Si Clara se tomase las cosas con mas calma, la historia hubiese sido diferente. Para empezar Joaquín no hubiera tenido que ponerse en esa pose pelotuda de indignación, propia de quien no tiene por que dar explicaciones. Algo bastante impropio de Joaquín, un tipo acostumbrado a ir por el mundo pidiendo permiso y aclarando como y por que. Por otro lado Clara no tendría por que haberse puesto en la pose de mina celosa que tan mal le quedaba. Clara no sabia tener celos, toda actitud que tomase al respecto parecía (o era deliberadamente) impostada. Joaquín por otro lado no era bueno en esto de indignarse, como todos los tipos mansos, pasaba de la calma a la rabia sin paso previo por la indignación, es decir, sin exteriorizar su molestia ante los sucesos.
Por eso cuando Clara le reclamo por haber desaparecido una semana entera y encima para juntarse con Romina, el entendió que tenia que indignarse, pero no supo como, intento primero recordándole que estaba preparando un examen y que con Romina solo eran compañeros de estudio, lo cual a Clara le importaba un corno, porque ella era consciente de que primero que nada Romina estaba lejos de querer que esa relación fuese meramente académica y segundo, Joaquín jamás (por muy atareado que estuviera) había desaparecido, siempre encontraba la forma de hacerse de un rato libre para que se vieran.

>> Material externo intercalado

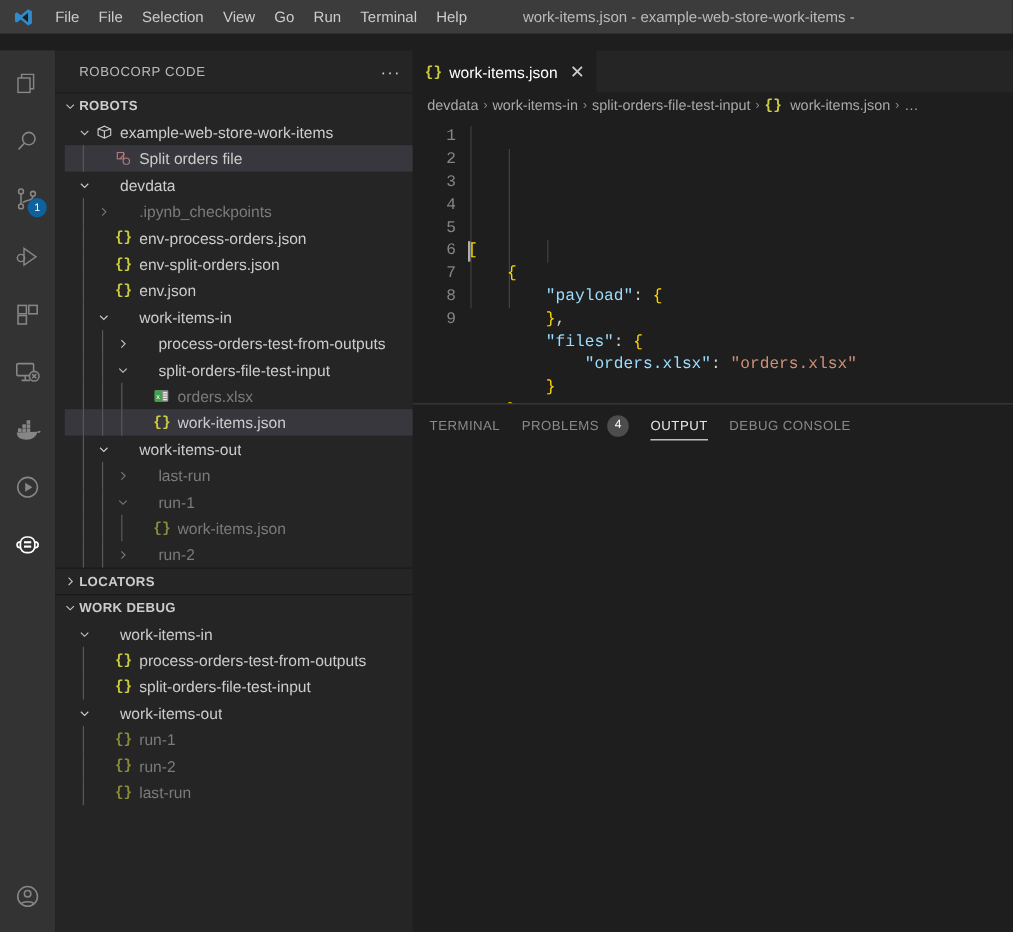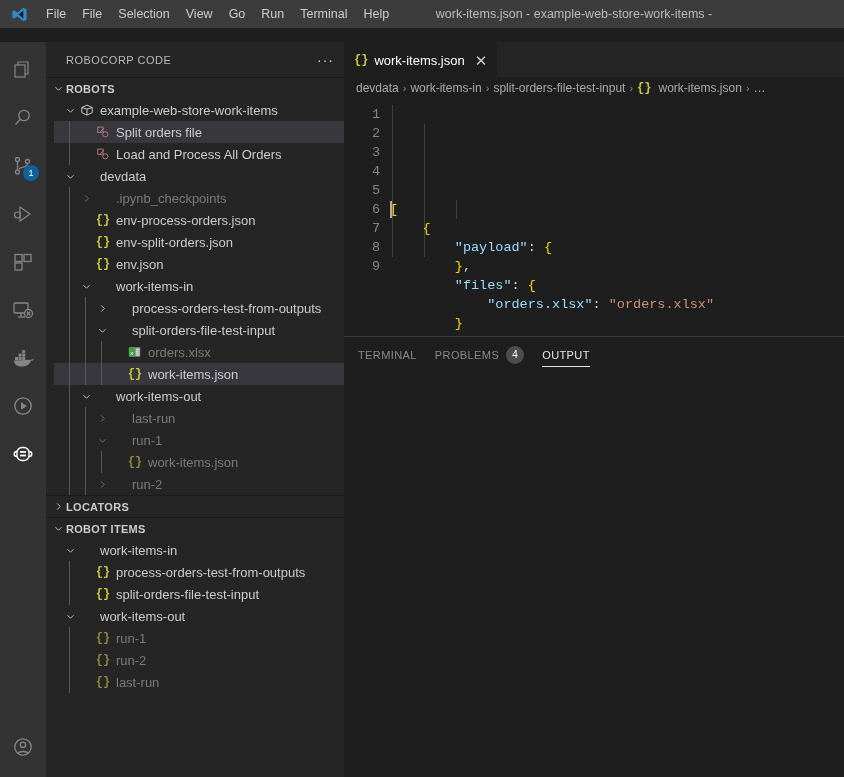--- a/index.html
+++ b/index.html
@@ -301,18 +301,6 @@
               </span>
               <span class="lbl">Split orders file</span>
             </div>
-            <div class="row" style="padding-left: 24px;">
-              <span class="indent-guide" style="left: 15px;"></span>
-              <span class="twisty"></span>
-              <span class="ico">
-                <svg width="14" height="14" viewBox="0 0 16 16" fill="none" stroke="#b07a7a" stroke-width="1.1">
-                  <rect x="2" y="2.4" width="6" height="6"></rect>
-                  <circle cx="10.6" cy="10.6" r="3"></circle>
-                  <path d="M4.4 8.4 L9 3.6"></path>
-                </svg>
-              </span>
-              <span class="lbl">Load and Process All Orders</span>
-            </div>
           </div>
           <div class="tree">
             <div class="row" style="padding-left: 8px;">

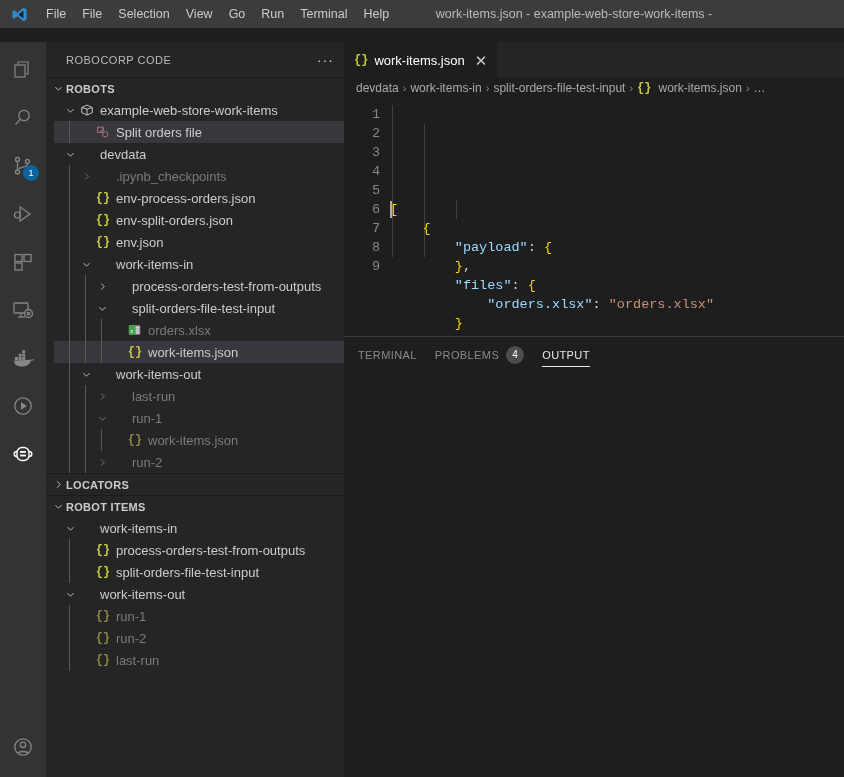--- a/index.html
+++ b/index.html
@@ -593,6 +593,9 @@
             <div class="panel-tab active">
               <span>OUTPUT</span>
             </div>
+            <div class="panel-tab">
+              <span>DEBUG CONSOLE</span>
+            </div>
           </div>
         <div class="panel-body"></div>
       </div>

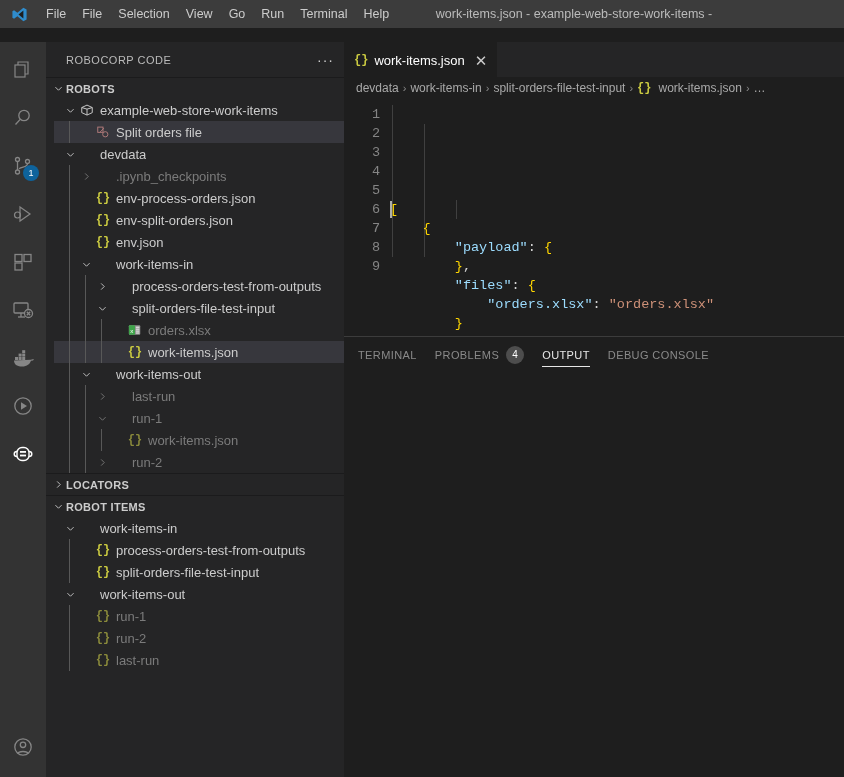--- a/index.html
+++ b/index.html
@@ -474,7 +474,7 @@
                 <path d="M3.5 6 L8 10.5 L12.5 6"></path>
               </svg>
             </span>
-            <span>ROBOT ITEMS</span>
+            <span>WORK DEBUG</span>
           </div>
           <div class="tree">
             <div class="row" style="padding-left: 8px;">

Esto representaba el primer acto de rebeldía de Joaquín con la relación, en dos años y medio el jamás había actuado de esa manera y Clara no estaba preparada para eso, no supo como reaccionar y antes de darse cuenta estaba haciendo una escena de celos en la escalera del apartamento de Joaquín.
Clara se dio cuenta que lo que estaba haciendo le era impropio, pero ya estaba metida en el personaje de mina celosa y no supo como dar marcha atrás, las razones de Joaquín le parecían excusas torpes, pero la única solución que se le ocurría al tema era darle un carácter mas formal a la relación y eso era algo a lo que ella no estaba dispuesta.
Joaquín por otro lado no podía con la doble sensación de sentirse en condiciones de indignarse y el ver en esta reacción de Clara una muestra de cariño, Joaquín también sabia que la única solución que había era darle a la relación un carácter mas formal y el estaba totalmente de acuerdo con eso, pero estaba esperando que fuera Clara la que lo propusiera y como Clara no lo hacia, a la indignación impostada por el ataque de celos, la sustituyo una rabia genuina porque las cosas iban a seguir igual que siempre.
Resultado obvio del primer round, Clara se fue dando un portazo y por tres días ninguno supo nada del otro.